Just another action of the bigger bullies punching out the public in the liver over _possible_ picayune copyright infringements. The bullies being the US Feds.
If the bullies get away with this, it may set a precedence. I have never seen US government ever care about or understand the word ‘integrity’. However, every day there is evidence that they do understand and care very much for majority of big-time campaign contributors out of Hollywood and schmoozing lobbyists.
It’s here. Has been for a long time that everyone, no matter who, or where they are, is guilty until proven innocent.
All this action will undoubtedly do what has happened in the past, and drive public communication underground. The idea of what the Internet now provides was just sci-fi adventure stuff just 25 years ago. I predict, and hope, that government censorship, intervention, and underhanded bullying will cause something newer and better than the Internet.
In America there is a innocent until proven guilty law, but this is clear proof that does not exist. What the government should do is allow or put back all the servers it took down. That would be the easiest and most cost effective remedy. I know it may be difficult to get all those servers back up. The amount of people who were using the site and the potential damages would be much more than the labor to put it back on line.
The government has destroyed a good thing. YouTube has tons of infringing content on it right now, as per Kim Schmidt-Dotcom's argument. Search any song and you will find dozens. Most are not authorized. Its impossible to control that many accounts without a few slipping by. Copyright is also out of control.
The US government seems to think it’s above everybody including those who are supposed to have the power to elect them.
Maybe hackers could do the same to the government in a tit for tat strike.
OOPs forgot only the government of a so called free society are above the law.
What a joke.
The US stance is quite appalling actually. Imagine if this was Amazon cloud services where thousand of businesses would loose their online presence due to allegations of copyright infringement. Basically the US stance is to move cloud hosting services off shore totally, as the liability to host on servers on the US is too risky on whatever occurs by third parties. I know what criminal copyright infringement is, and that it suggests the infraction occurred by MegaUpload themselves. But it still leaves a bitter taste that hosting any servers in US jurisdiction could be forfeit without criminal prosecution and lead to loss of business, if those servers are hosted in the US.

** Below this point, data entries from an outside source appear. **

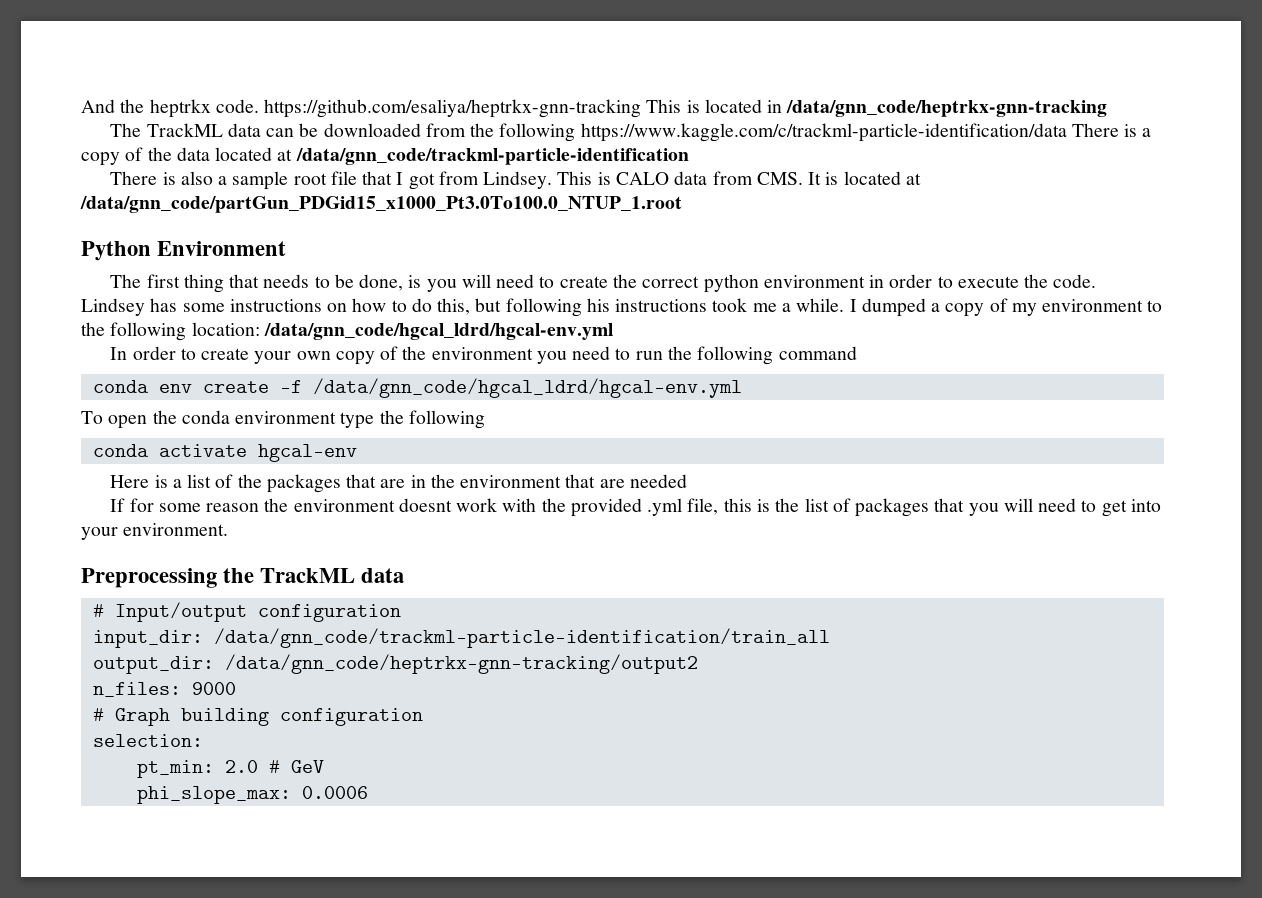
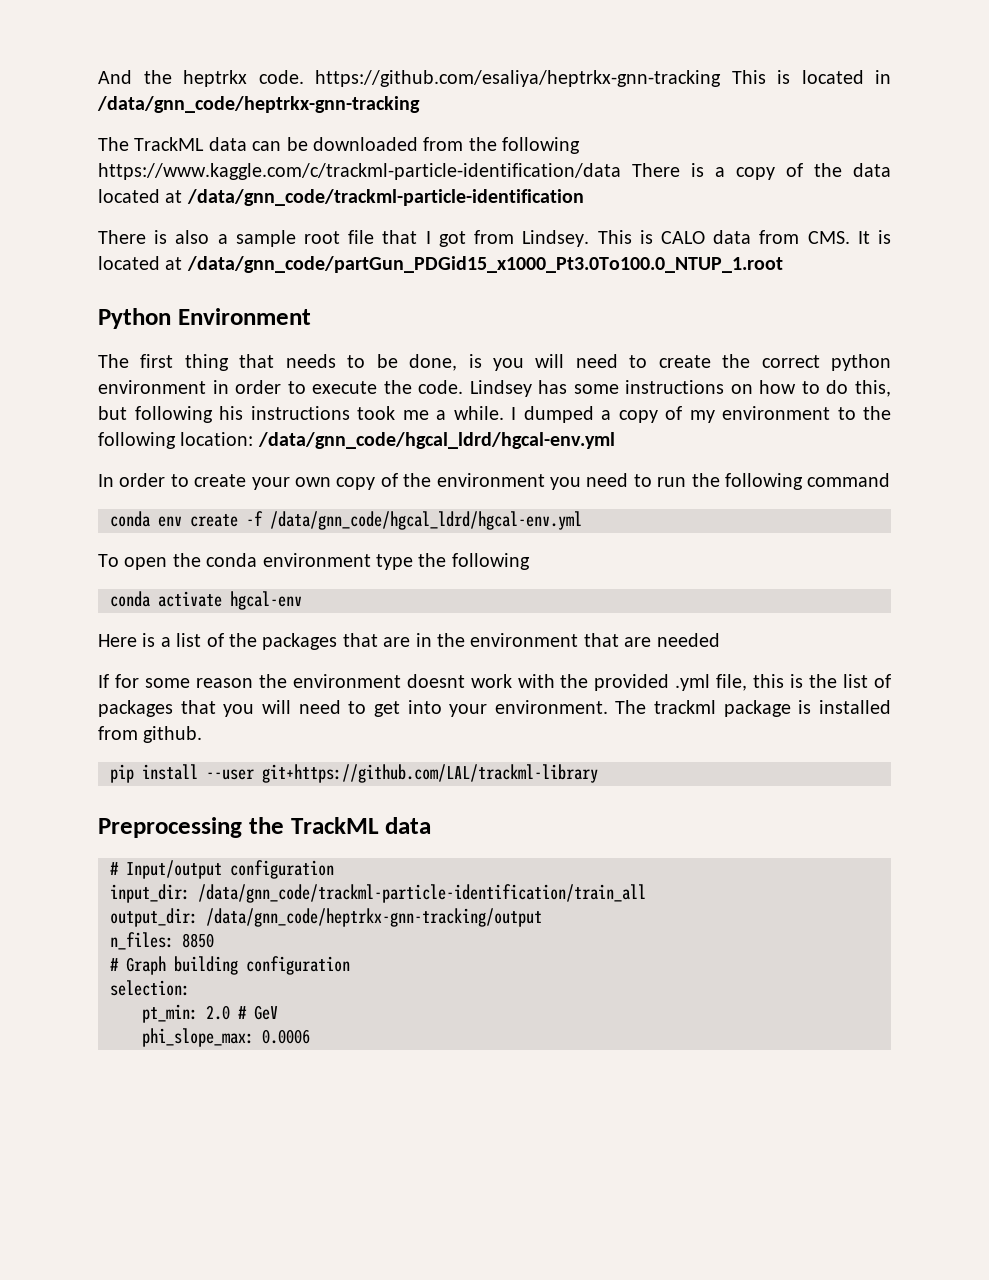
(229, 529) none -> [615,700,891,717] [98,726,203,743] [110,764,598,783] The trackml package is installed from github. // pip install --user git+https://github.com/LAL/trackml-library
[224,654,698,674] /data/gnn_code/heptrkx-gnn-tracking/output2 -> [206,908,542,927] /data/gnn_code/heptrkx-gnn-tracking/output
[191,682,236,695] 9000 -> [182,933,214,948] 8850

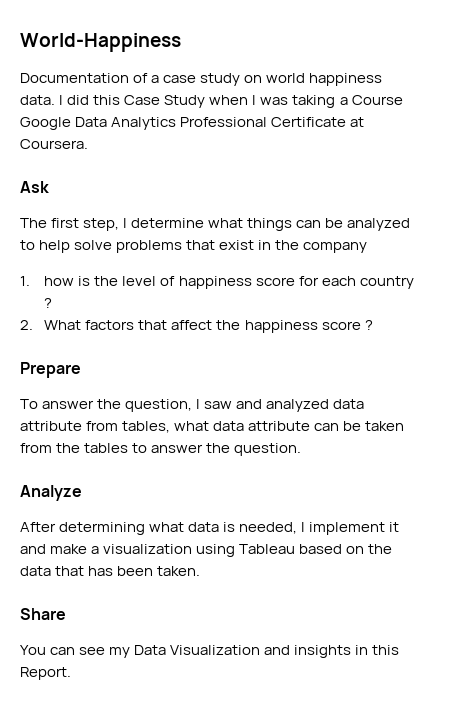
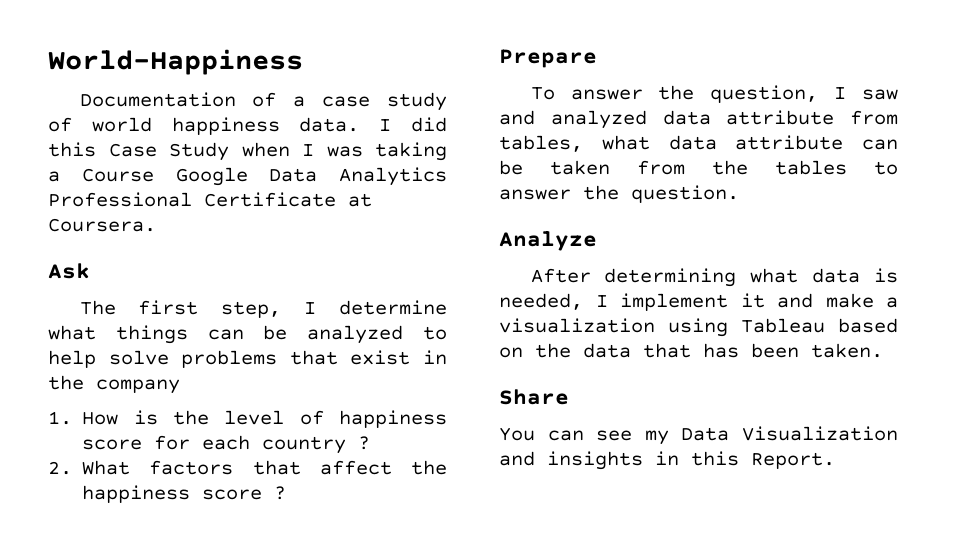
[244,75,263,83] on -> [48,117,72,132] of
[44,276,75,286] how -> [82,412,119,425] How

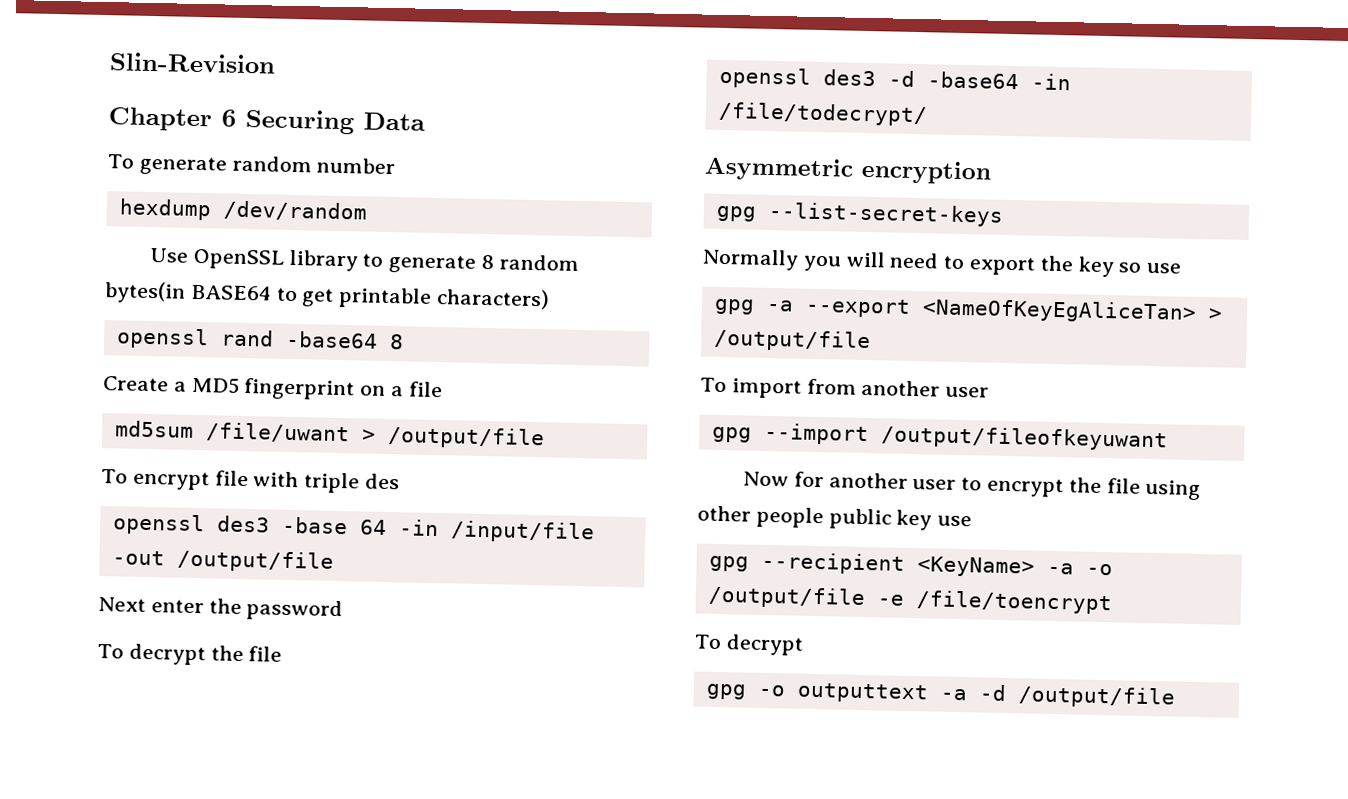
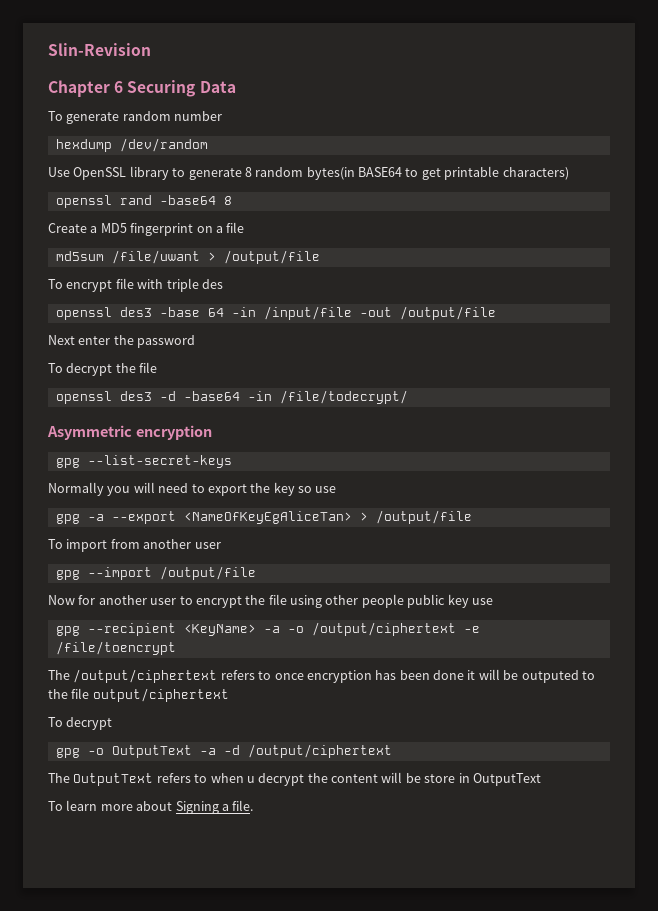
[880,425,1168,452] /output/fileofkeyuwant -> [159,566,256,580] /output/file
[707,585,866,610] /output/file -> [311,622,456,636] /output/ciphertext
(1113, 602) none -> [48,669,595,683] [48,688,229,702] // The /output/ciphertext refers to once encryption has been done it will be outputed to the file output/ciphertext
[796,682,929,704] outputtext -> [111,745,192,758] OutputText
[1017,685,1176,709] /output/file -> [247,744,392,758] [48,772,541,786] [48,800,254,814] /output/ciphertext // The OutputText refers to when u decrypt the content will be store in OutputText // To learn more about Signing a file.

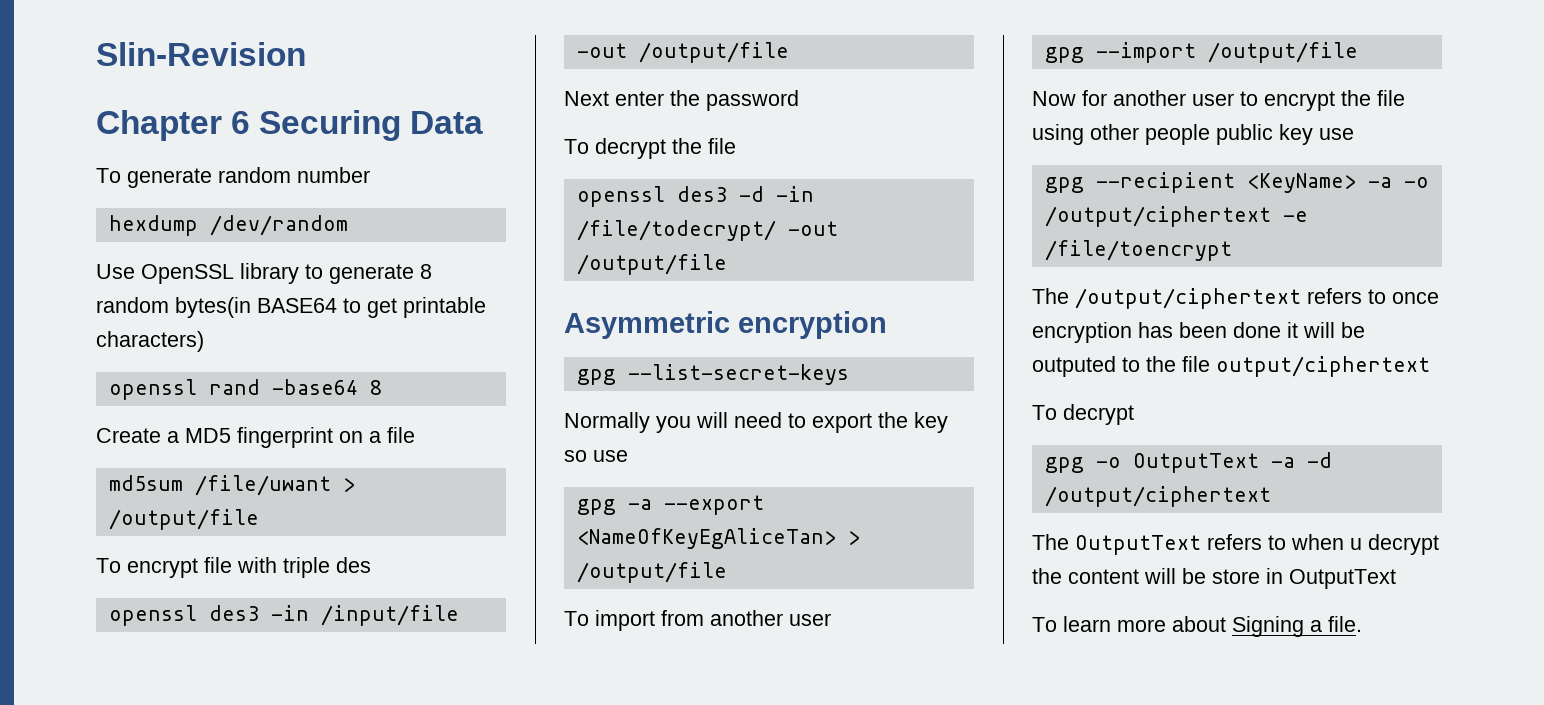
[159,307,224,317] -base 64 -> (259, 613) none
[183,391,240,401] -base64 -> (764, 194) none
(408, 397) none -> [787,221,838,236] [576,254,727,275] -out /output/file

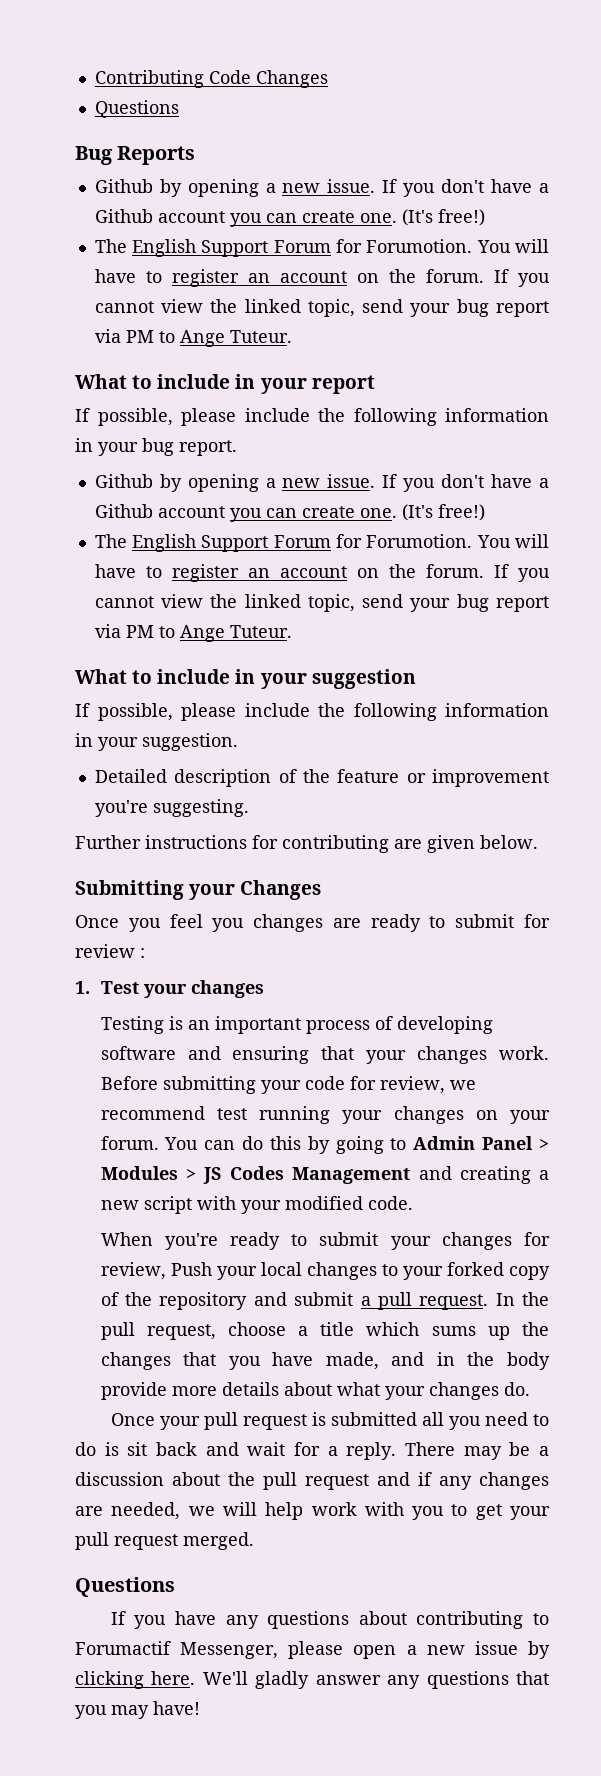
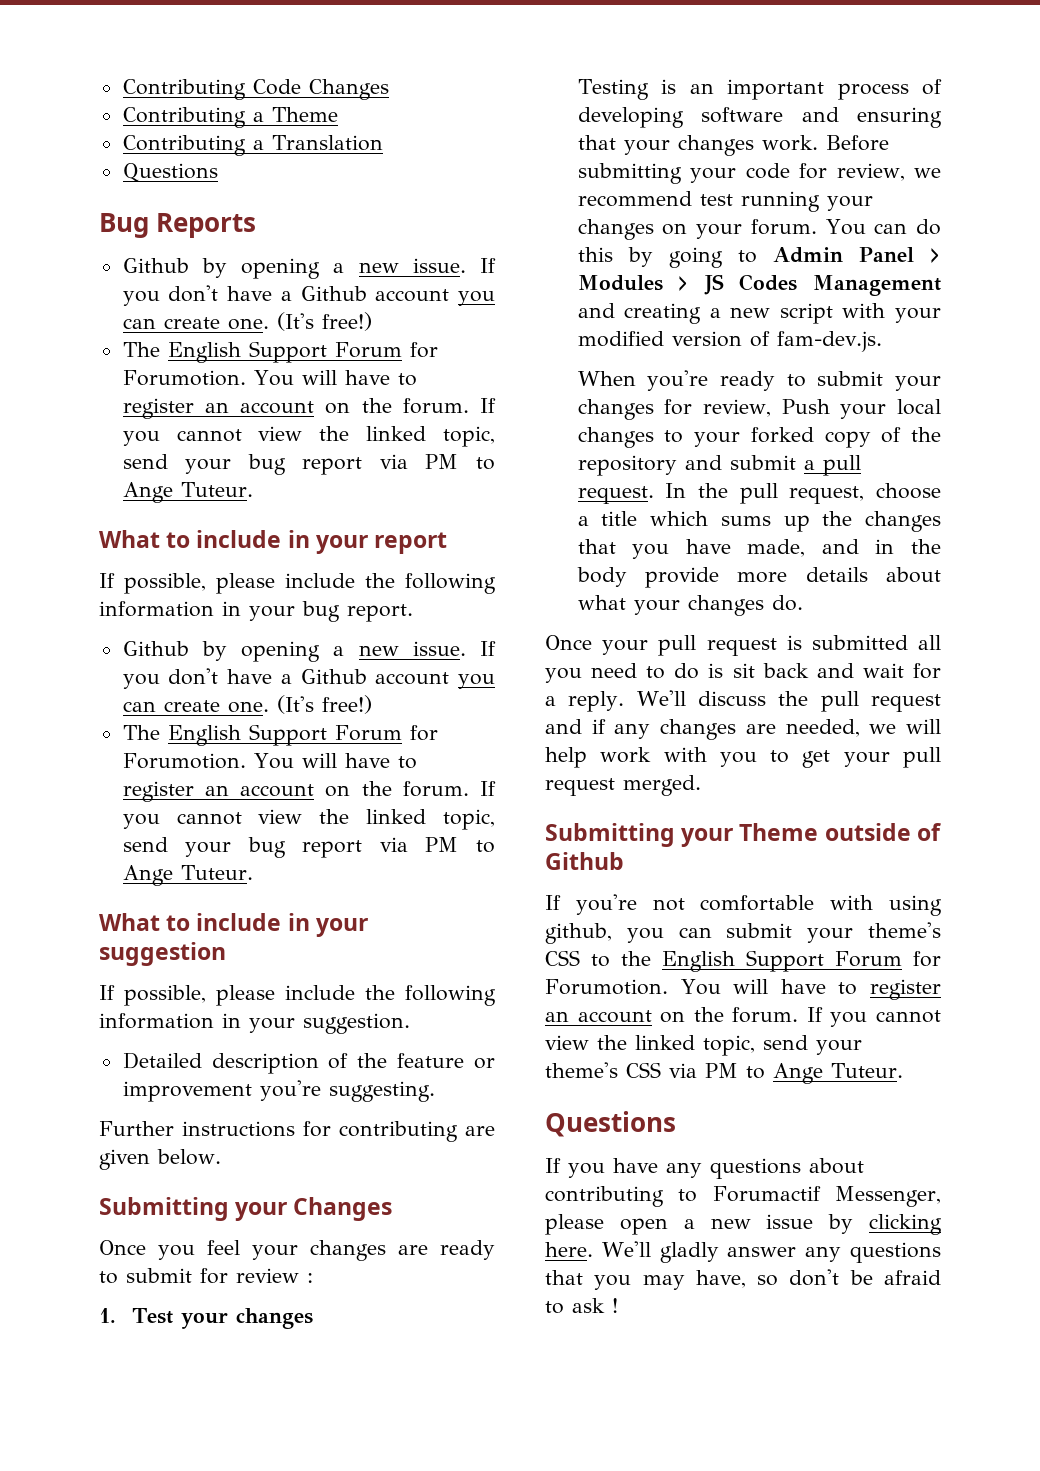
(328, 79) none -> [122,107,338,128] [122,135,383,156] // Contributing a Theme // Contributing a Translation
[212,918,245,932] you -> [252,1245,298,1260] your
[367,1196,413,1210] code. -> [671,331,882,352] version of fam-dev.js.
[405,1442,549,1460] [75,1472,220,1486] There may be a discussion about -> [636,690,766,706] We'll discuss
(254, 1541) none -> [545,823,941,847] [545,852,624,870] [545,894,942,916] [545,922,941,944] [545,950,941,972] [545,979,941,1000] [545,1007,941,1027] [545,1035,862,1056] [545,1062,903,1084] // Submitting your Theme outside of Github // If you're not comfortable with using github, you can submit your theme's CSS to the English Support Forum for Forumotion. You will have to register an account on the forum. If you cannot view the linked topic, send your theme's CSS via PM to Ange Tuteur.
[153,1701,200,1715] have! -> [695,1269,941,1288] [545,1298,618,1314] have, so don't be afraid to ask !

Wait on, the government shut them down, should not the government be responsible for the loss ???
As the government caused the loss??
Mr Goodwin could also probably succeed getting all his data back from his crashed harddisk, simply by ordering a specialist forensic firm to recover it. The best of these firms removes the magnetic discs from the harddisk, inside a clean room and mounts them in a jig and carefully extracts the data. It's not cheap, but probably less fuzz than suing the US god, ehh. Govt.